Этот злополучный патрон искали долго и не нашли. Офицеры боялись, что победители будут недовольны, но филиппинцы даже не стали пересчитывать трофеи. Равнодушно-презрительно смотрели они. как падает к их ногам японское оружие.
И тогда Хатагава не выдержал и рассмеялся. Он смеялся над собой, и над своими товарищами, и над всем, во что они верили и чего боялись. Это был горький смех, больше похожий на плач. Потом Хатагава отстегнул шашку и бросил в общую кучу. Прощай, оружие! Оно не принесло Хатагаве ни пользы, ни славы.
Все! Он не был больше офицером. Теперь он был военнопленный; его поставили в общую колонну и пешим маршем погнали черев весь остров в Манилу, в лагерь. Они шли много дней (об этой дороге не надо много говорить, не стоит!), и когда, наконец, пришли, они были только жалким, грязным, оборванным сбродом — не больше, а каждый из них в отдельности — острым комком аппетита. Жрать! — вот все, о чем они думали. Только жрать!

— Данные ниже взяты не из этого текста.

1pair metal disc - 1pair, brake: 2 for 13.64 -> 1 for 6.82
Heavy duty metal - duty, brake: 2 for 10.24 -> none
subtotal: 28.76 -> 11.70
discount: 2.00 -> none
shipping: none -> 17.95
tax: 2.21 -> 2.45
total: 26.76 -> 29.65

В лагере они попали в руки соотечественников. Американцы-надсмотрщики обзавелись помощниками из пленных японских солдат и все перепоручили им. Хатагава обрадовался: теперь его, как офицера, поставят в иные условия, чем прочих, — черт побери, несмотря на свои лохмотья, он все-таки был офицером! И если для победителен он не больше, чем битый японец, то для своих солдат он — начальник, несмотря ни на что.
— Я капитан, — гордо сказал он японскому солдату-надсмотрщику. Тот тупо посмотрел на него, потом равнодушно и лениво... ударил.